• Work item: The lines to be copied run from the one containing "- 4. Search: Press" to the end of the material below; reproduce them exactly, including both ends, and nothing more.

• Exercise material:
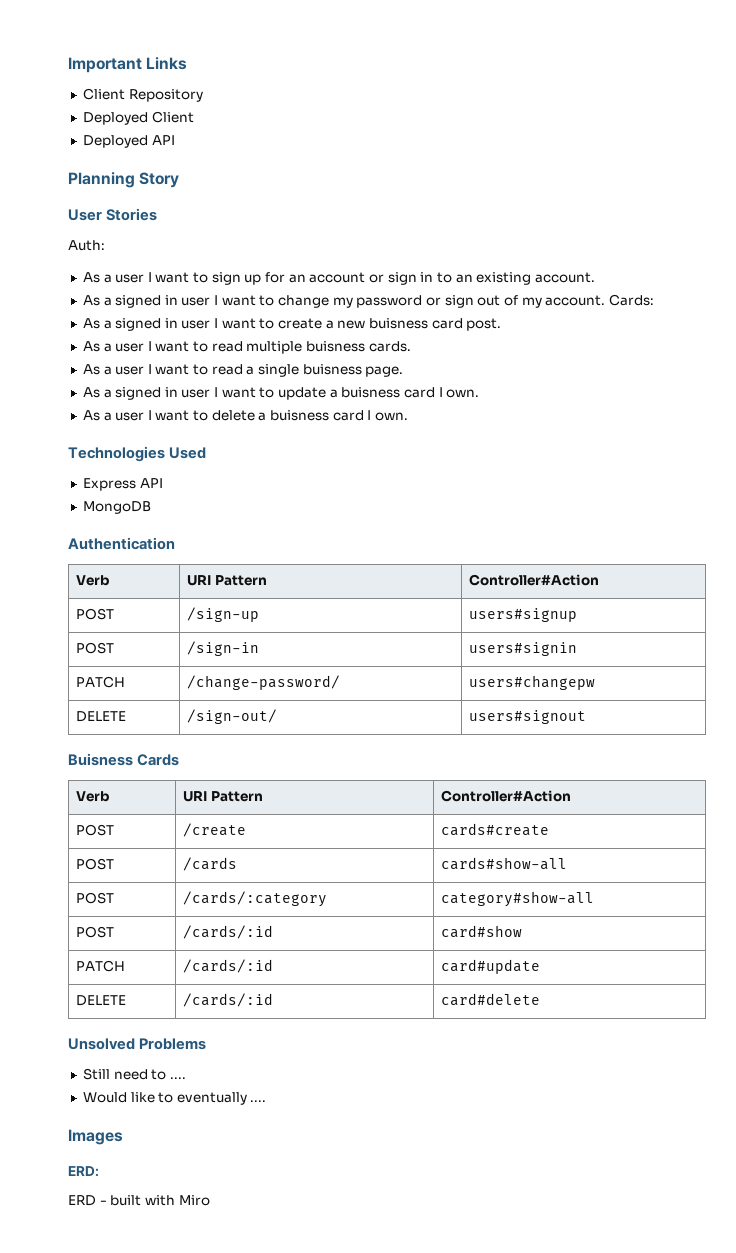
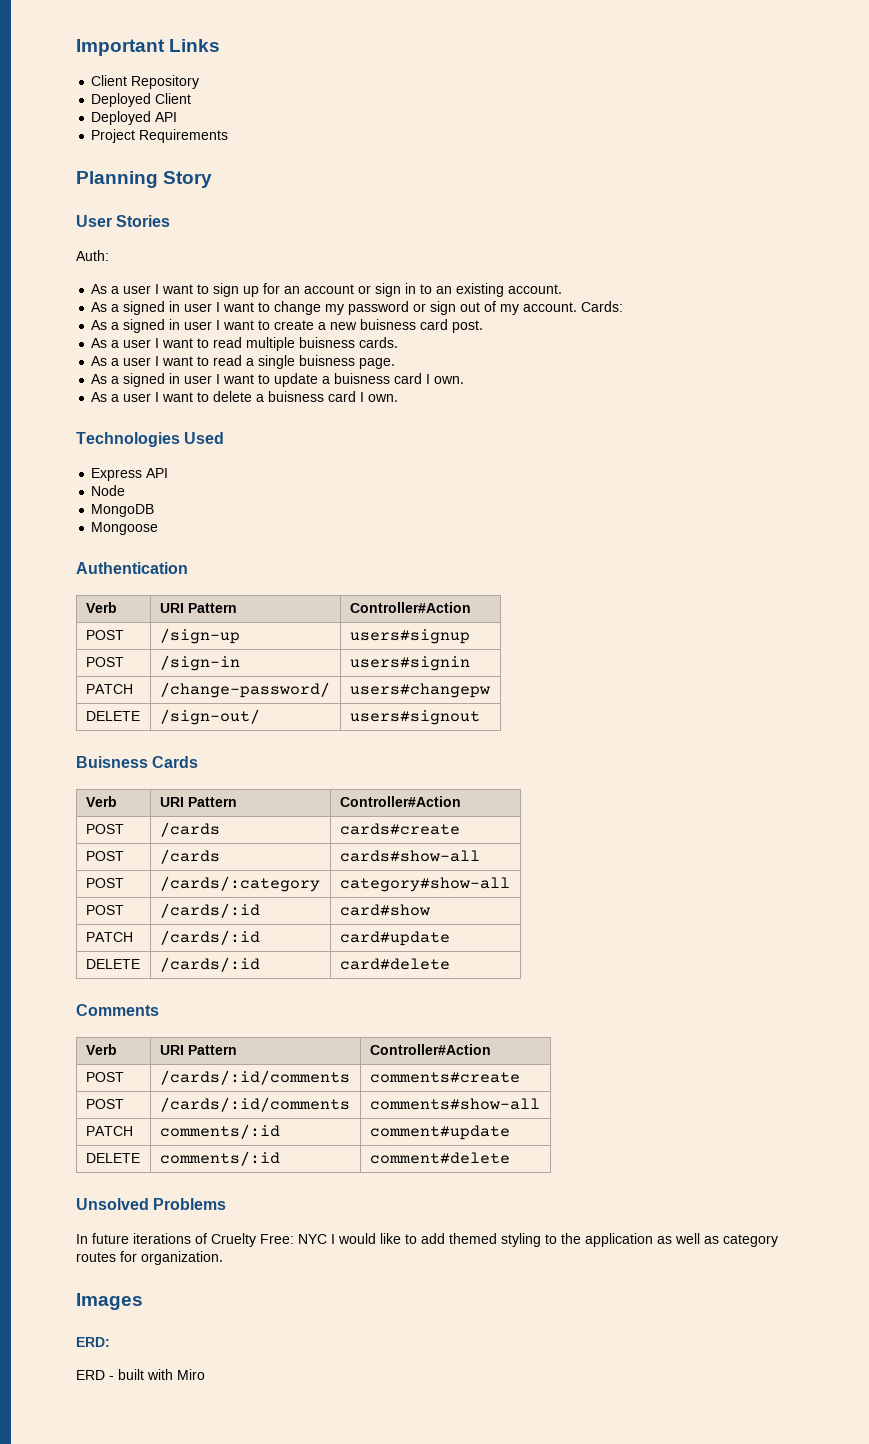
+ Project Requirements
+ Node
+ Mongoose
- POST | /create | cards#create
+ POST | /cards | cards#create
+ Comments
+ Verb | URI Pattern | Controller#Action
+ POST | /cards/:id/comments | comments#create
+ POST | /cards/:id/comments | comments#show-all
+ PATCH | comments/:id | comment#update
+ DELETE | comments/:id | comment#delete
  Unsolved Problems
- Still need to ....
- Would like to eventually ....
+ In future iterations of Cruelty Free: NYC I would like to add themed styling to the application as well as category routes for organization.

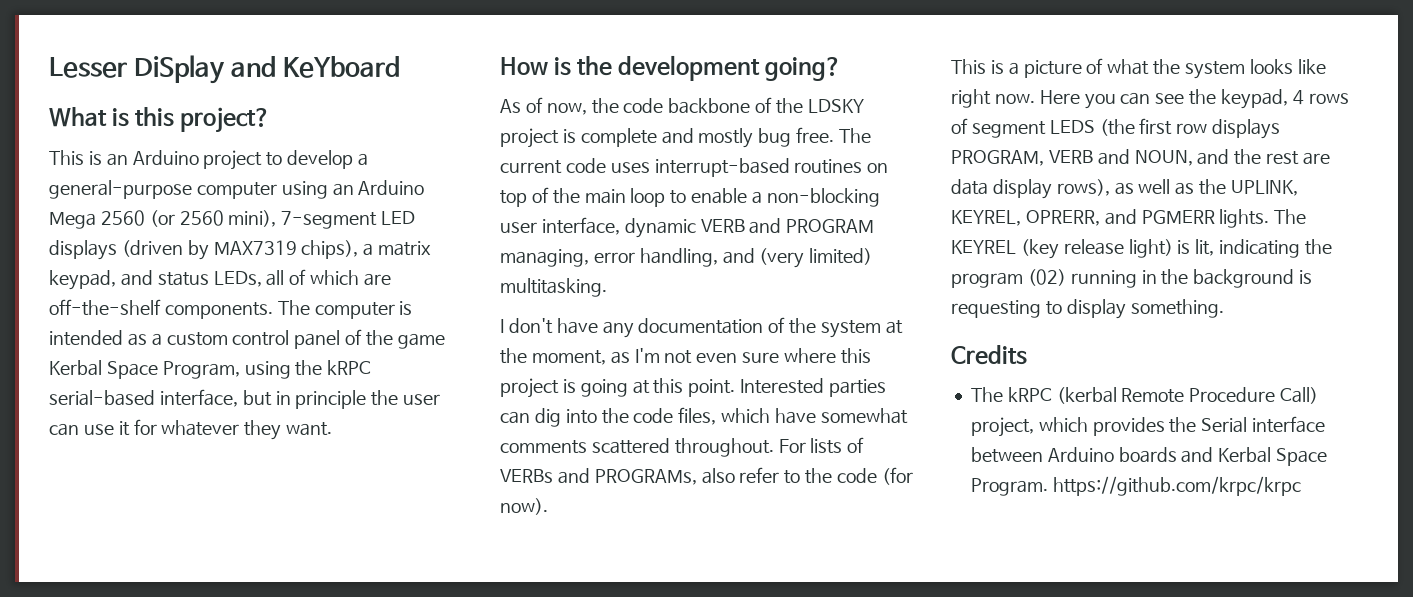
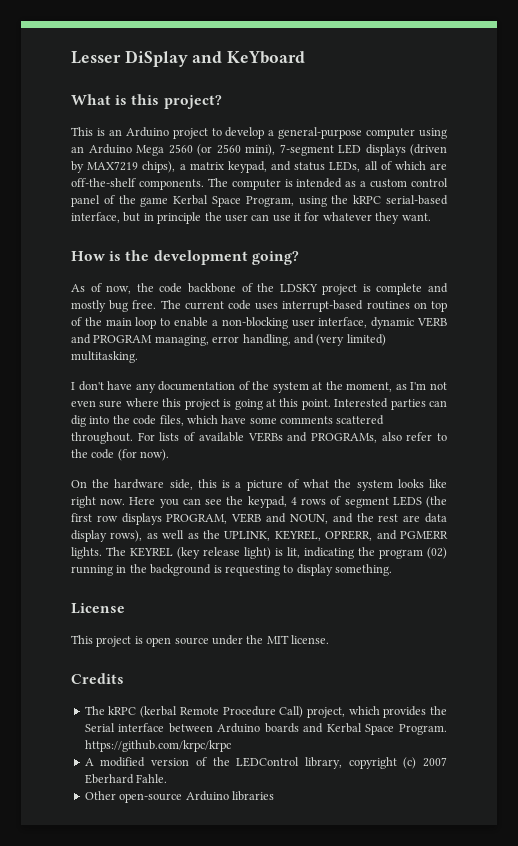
- This is an Arduino project to develop a general-purpose computer using an Arduino Mega 2560 (or 2560 mini), 7-segment LED displays (driven by MAX7319 chips), a matrix keypad, and status LEDs, all of which are off-the-shelf components.
+ This is an Arduino project to develop a general-purpose computer using an Arduino Mega 2560 (or 2560 mini), 7-segment LED displays (driven by MAX7219 chips), a matrix keypad, and status LEDs, all of which are off-the-shelf components.
- Interested parties can dig into the code files, which have somewhat comments scattered throughout.
+ Interested parties can dig into the code files, which have some comments scattered throughout.
- For lists of VERBs and PROGRAMs, also refer to the code (for now).
+ For lists of available VERBs and PROGRAMs, also refer to the code (for now).
- This is a picture of what the system looks like right now.
+ On the hardware side, this is a picture of what the system looks like right now.
+ License
+ This project is open source under the MIT license.
+ A modified version of the LEDControl library, copyright (c) 2007 Eberhard Fahle.
+ Other open-source Arduino libraries

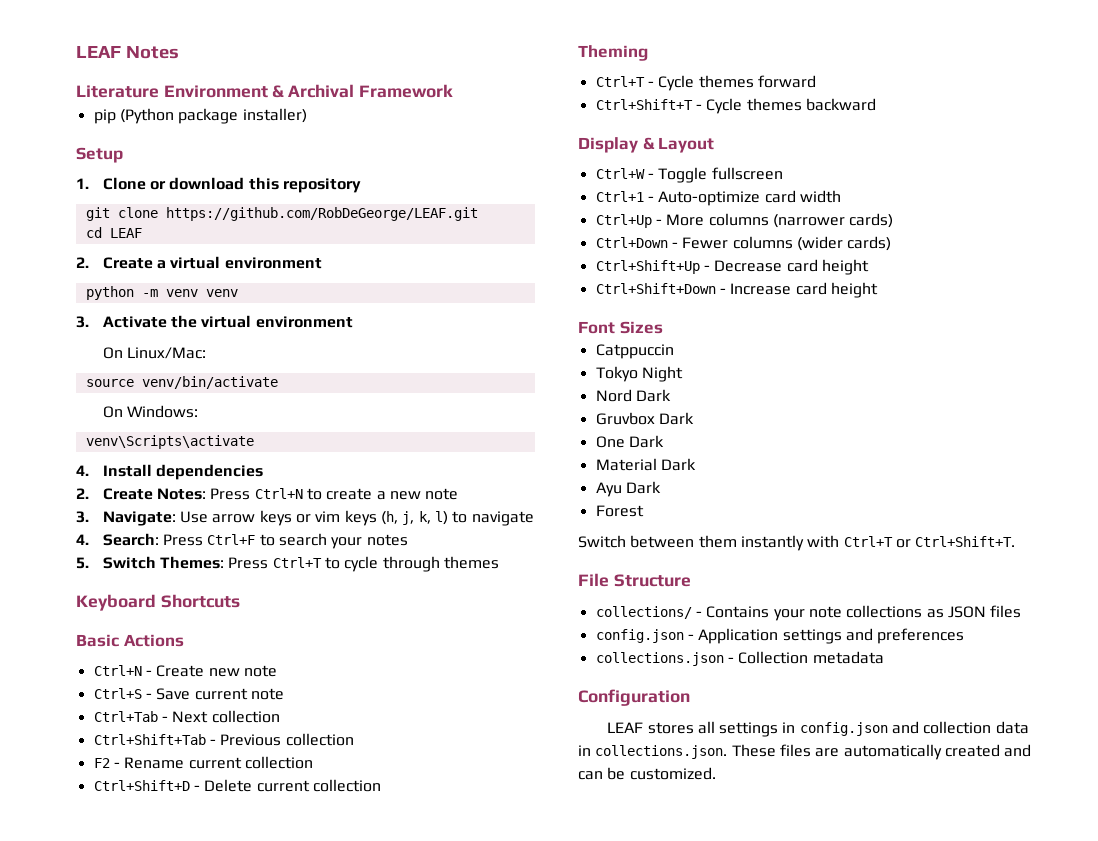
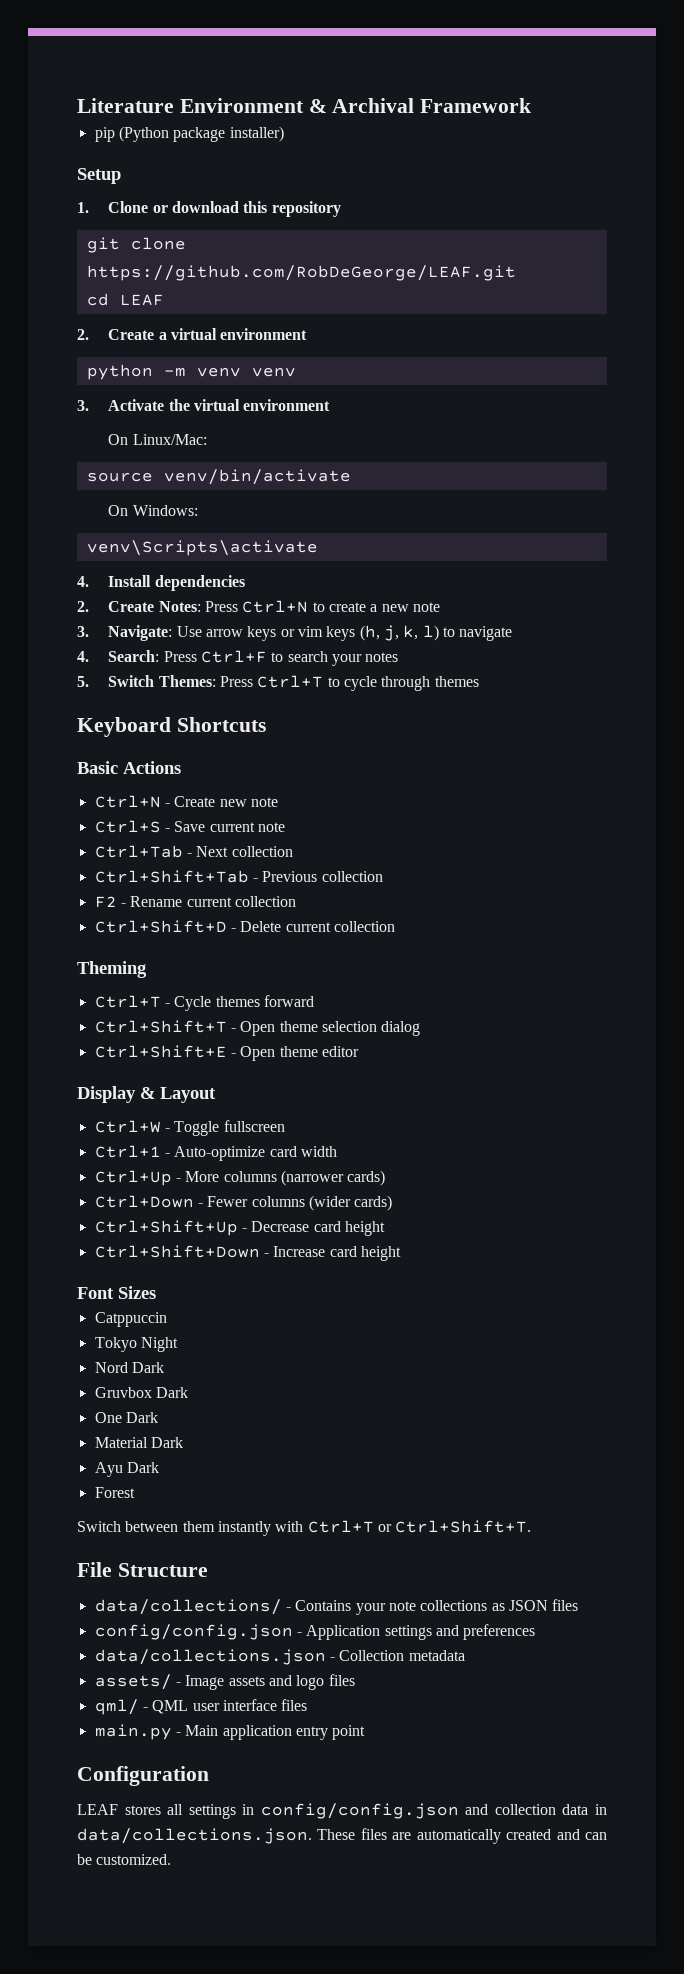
- LEAF Notes
- Ctrl+Shift+T - Cycle themes backward
+ Ctrl+Shift+T - Open theme selection dialog
+ Ctrl+Shift+E - Open theme editor
- collections/ - Contains your note collections as JSON files
+ data/collections/ - Contains your note collections as JSON files
- config.json - Application settings and preferences
+ config/config.json - Application settings and preferences
- collections.json - Collection metadata
+ data/collections.json - Collection metadata
+ assets/ - Image assets and logo files
+ qml/ - QML user interface files
+ main.py - Main application entry point
- LEAF stores all settings in config.json and collection data in collections.json. These files are automatically created and can be customized.
+ LEAF stores all settings in config/config.json and collection data in data/collections.json. These files are automatically created and can be customized.

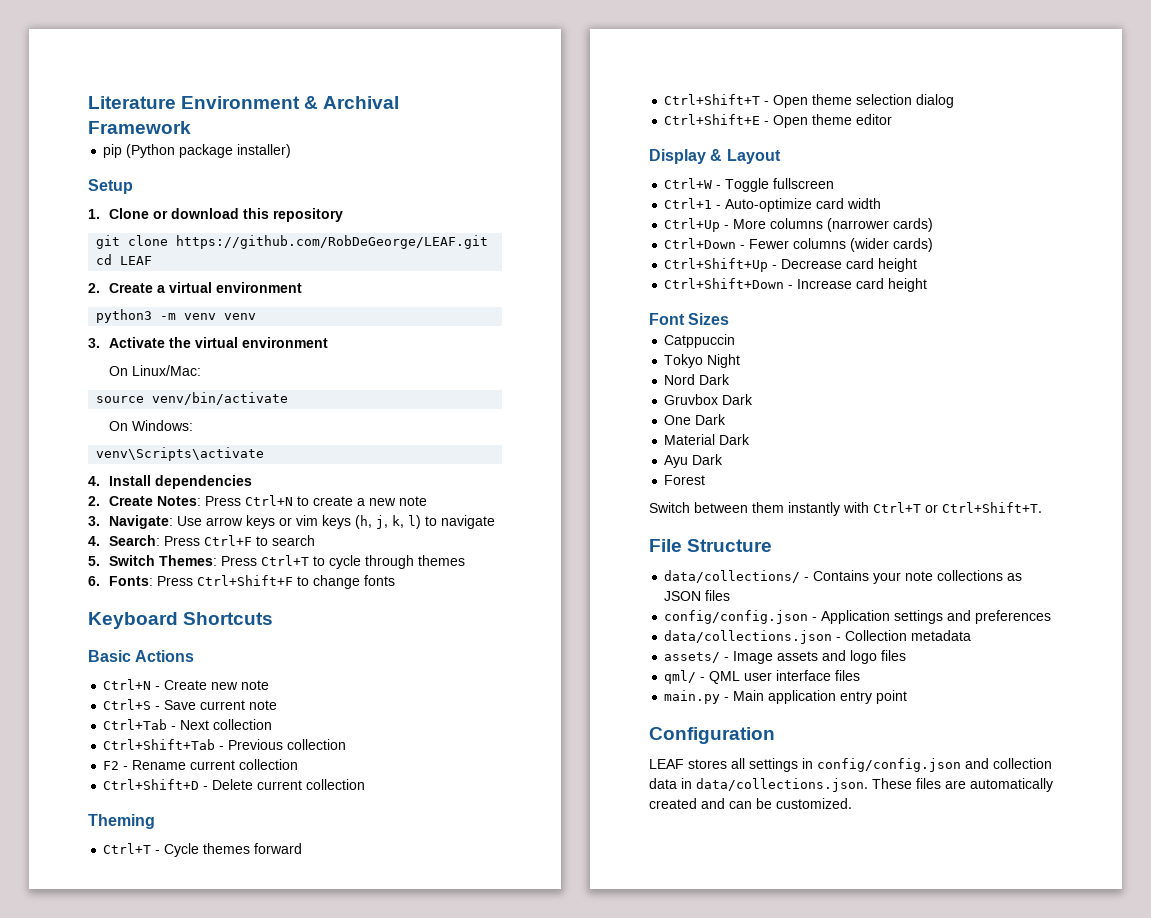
- python -m venv venv
+ python3 -m venv venv
- 4. Search: Press Ctrl+F to search your notes
+ 4. Search: Press Ctrl+F to search
+ 6. Fonts: Press Ctrl+Shift+F to change fonts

• Solution:
- 4. Search: Press Ctrl+F to search your notes
+ 4. Search: Press Ctrl+F to search
+ 6. Fonts: Press Ctrl+Shift+F to change fonts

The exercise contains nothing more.